Szpital ma salę pamięci
Sprzęt medyczny sprzed lat jest niemałym zaskoczeniem dla zwiedzających.
Kilkadziesiąt rodzajów aparatury i sprzętu medycznego zgromadzono w rydułtowskim szpitalu. Na ekspozycję składają się przedmioty, które placówka sukcesywnie gromadziła przez ostatnie lata. – Zaczęło się od zestawu do reanimacji. Żal było go wyrzucać. Stwierdziliśmy, że warto go zachować po to, by pokazać na czym dawniej pracował personel medyczny – mówi Krystyna Piontek, pomysłodawczyni sali pamięci.

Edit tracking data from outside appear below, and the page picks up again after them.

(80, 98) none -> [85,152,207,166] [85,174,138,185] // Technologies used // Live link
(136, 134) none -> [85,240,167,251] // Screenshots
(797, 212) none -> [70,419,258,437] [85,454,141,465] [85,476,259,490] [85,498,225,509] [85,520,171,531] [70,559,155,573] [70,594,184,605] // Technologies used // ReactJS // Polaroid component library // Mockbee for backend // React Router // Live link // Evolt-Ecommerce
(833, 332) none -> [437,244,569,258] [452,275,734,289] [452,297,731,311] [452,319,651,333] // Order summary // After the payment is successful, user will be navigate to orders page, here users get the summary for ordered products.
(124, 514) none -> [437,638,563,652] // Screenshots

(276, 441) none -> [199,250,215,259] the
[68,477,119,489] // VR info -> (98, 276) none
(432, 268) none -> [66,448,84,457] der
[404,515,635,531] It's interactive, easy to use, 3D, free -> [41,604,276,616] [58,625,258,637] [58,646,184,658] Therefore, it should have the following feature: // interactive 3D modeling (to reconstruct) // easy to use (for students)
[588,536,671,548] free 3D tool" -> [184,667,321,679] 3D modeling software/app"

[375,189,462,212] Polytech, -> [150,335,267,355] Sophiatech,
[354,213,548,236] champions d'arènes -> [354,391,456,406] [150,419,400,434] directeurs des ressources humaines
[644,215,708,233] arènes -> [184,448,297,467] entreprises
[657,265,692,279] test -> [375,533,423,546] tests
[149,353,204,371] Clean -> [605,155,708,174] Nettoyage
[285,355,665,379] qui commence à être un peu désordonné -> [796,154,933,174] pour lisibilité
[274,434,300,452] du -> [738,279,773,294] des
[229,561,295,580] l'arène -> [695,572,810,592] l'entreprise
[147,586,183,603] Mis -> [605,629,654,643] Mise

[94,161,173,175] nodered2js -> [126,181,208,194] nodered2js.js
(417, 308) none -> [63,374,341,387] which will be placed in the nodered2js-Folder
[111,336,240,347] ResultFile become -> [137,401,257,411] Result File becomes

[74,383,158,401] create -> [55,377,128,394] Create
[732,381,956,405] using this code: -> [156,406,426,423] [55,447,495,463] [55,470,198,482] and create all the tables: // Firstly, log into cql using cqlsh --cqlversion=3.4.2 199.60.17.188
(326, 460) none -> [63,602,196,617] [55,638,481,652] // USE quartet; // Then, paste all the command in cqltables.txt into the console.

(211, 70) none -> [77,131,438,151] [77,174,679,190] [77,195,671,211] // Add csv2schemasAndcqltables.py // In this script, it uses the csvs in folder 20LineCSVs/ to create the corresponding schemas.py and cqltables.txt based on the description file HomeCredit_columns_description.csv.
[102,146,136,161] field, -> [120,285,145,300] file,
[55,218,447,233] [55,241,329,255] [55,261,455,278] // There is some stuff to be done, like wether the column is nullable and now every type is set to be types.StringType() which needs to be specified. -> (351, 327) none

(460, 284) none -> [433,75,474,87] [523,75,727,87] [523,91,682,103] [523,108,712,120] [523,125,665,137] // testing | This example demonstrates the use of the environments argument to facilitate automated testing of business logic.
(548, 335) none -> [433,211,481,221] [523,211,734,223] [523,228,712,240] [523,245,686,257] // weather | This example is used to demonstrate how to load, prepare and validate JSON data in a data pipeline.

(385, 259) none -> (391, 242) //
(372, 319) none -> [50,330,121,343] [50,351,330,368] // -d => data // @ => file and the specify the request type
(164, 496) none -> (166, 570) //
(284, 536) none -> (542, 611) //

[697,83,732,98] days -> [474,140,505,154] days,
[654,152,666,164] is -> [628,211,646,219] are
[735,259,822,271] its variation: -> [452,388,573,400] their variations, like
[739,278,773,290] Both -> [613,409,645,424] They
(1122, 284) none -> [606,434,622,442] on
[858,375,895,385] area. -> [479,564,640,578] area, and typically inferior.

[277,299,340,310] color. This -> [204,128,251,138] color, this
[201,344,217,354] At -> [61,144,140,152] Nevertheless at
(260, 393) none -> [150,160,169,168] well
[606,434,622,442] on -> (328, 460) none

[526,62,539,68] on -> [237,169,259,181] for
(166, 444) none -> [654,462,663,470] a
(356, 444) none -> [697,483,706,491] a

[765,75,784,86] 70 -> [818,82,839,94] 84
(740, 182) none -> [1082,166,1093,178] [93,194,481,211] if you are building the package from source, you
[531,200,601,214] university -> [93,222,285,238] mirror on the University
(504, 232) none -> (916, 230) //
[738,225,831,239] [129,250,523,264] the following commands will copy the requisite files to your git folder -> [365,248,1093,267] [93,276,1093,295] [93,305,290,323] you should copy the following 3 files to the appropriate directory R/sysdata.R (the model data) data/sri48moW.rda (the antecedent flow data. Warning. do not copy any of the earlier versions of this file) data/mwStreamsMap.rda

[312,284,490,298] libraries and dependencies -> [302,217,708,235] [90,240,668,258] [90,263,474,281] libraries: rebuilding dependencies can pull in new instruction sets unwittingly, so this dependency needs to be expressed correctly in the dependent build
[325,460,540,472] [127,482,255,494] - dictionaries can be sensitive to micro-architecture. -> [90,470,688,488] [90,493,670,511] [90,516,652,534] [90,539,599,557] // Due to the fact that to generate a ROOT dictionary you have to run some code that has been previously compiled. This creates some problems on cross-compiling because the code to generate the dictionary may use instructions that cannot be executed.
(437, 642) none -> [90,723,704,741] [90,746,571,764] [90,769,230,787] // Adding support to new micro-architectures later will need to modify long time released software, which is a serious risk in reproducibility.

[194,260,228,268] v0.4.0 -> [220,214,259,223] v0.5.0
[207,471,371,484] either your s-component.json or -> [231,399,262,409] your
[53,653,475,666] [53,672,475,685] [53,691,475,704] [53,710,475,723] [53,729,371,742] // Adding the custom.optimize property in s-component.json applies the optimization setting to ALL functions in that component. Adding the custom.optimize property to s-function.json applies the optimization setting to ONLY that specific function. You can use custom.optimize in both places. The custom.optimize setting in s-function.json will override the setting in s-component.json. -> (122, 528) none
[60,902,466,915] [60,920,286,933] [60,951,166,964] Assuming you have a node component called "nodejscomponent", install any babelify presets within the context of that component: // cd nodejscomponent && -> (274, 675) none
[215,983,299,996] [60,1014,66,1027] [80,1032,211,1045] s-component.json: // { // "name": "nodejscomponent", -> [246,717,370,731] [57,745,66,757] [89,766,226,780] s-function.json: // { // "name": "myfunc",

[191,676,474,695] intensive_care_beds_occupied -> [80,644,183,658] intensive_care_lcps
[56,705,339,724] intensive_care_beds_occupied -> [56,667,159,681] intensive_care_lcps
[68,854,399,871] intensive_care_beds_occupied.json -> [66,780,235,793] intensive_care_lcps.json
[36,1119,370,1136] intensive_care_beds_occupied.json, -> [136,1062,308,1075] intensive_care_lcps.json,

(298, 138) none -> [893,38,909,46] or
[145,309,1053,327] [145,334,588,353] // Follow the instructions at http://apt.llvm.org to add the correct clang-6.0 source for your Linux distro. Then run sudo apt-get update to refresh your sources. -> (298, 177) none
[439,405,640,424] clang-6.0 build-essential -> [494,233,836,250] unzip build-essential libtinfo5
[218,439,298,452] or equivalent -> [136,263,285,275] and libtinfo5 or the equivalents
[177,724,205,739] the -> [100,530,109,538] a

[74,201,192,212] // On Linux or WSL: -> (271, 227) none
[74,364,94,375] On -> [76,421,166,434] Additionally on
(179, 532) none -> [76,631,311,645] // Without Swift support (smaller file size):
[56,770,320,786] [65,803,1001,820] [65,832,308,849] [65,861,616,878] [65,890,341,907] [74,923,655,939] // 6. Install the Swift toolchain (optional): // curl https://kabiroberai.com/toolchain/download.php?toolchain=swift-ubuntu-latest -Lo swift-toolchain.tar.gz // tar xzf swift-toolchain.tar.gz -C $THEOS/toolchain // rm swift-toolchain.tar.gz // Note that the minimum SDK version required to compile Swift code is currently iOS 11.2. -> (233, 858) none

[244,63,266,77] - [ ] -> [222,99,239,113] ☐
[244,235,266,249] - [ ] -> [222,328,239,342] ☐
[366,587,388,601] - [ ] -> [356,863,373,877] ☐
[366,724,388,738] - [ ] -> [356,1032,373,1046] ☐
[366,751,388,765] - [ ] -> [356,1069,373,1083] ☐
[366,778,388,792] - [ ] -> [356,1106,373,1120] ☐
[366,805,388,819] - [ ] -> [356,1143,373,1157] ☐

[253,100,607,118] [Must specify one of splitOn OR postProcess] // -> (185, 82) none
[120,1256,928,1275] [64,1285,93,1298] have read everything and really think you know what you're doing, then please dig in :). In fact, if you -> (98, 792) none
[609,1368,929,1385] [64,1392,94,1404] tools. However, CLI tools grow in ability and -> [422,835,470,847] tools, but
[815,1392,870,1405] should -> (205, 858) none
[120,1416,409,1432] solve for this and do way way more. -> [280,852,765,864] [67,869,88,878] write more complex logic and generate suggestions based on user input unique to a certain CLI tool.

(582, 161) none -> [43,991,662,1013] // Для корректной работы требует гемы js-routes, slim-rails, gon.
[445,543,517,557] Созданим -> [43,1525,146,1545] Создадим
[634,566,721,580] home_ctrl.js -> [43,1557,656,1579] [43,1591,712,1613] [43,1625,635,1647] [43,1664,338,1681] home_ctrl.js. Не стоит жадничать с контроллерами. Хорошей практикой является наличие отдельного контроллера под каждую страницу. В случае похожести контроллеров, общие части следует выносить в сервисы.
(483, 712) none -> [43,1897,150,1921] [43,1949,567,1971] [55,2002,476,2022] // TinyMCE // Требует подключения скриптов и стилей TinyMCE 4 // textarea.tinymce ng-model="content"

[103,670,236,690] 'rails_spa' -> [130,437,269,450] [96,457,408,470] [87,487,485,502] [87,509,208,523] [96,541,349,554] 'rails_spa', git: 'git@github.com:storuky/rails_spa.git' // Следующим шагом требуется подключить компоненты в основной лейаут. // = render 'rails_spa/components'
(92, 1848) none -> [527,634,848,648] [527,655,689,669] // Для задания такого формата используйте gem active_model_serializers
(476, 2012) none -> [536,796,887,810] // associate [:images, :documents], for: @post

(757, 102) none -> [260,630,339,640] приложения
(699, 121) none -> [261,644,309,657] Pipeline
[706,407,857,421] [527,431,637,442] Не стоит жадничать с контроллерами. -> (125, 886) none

W pomieszczeniu po byłej jadalni znalazło się miejsce, między innymi na: stanowisko laryngologiczne, zestaw do podawania insuliny, wyposażenie sali operacyjnej oraz zastaw do dezynfekcji rąk czy miernik do układu oddechowego. Na tym nie koniec. W gablotach umieszczono szklane strzykawki, igły z przełomu lat pięćdziesiątych i sześćdziesiątych, sondy do płukania żołądka i przenośne defibrylatory. – Przenośny defibrylator, z którym nie raz musiałyśmy biegać po oddziałach, ważył ok. 20 kg. To nie było łatwe zadanie, tym bardziej, że oprócz sprzętu nosiłyśmy torby z lekami – mówi pielęgniarka, która z autopsji zna działanie i przeznaczenie większości sprzętu zgromadzonego w sali.
Zasadnicza różnica pomiędzy aparaturą używaną dawniej a obecną polega na tym, że pierwsza była wielokrotnego użycia. Zmiany w wyposażeniu dokonywały się na początku lat 80-tych. Stopniowo pojawiał się sprzęt jednorazowy. – W tym czasie, kiedy wprowadzano zmiany, rękawice gumowe były rarytasem – twierdzi Barbara Matuszek, naczelna pielęgniarka ZOZ w Rydułtowach. Salę pamięci, którą otworzono 12 maja z okazji Dnia Pielęgniarek, mogą odwiedzić wszyscy chętni. Eksponaty można nie tylko podziwiać, ale i dotknąć. – Starsi pracownicy podchodzą do pomysłu z sentymentem, młodsi z niedowierzaniem, że pomoc udzielano w takich warunkach – puentuje pielęgniarka Krystyna Piontek.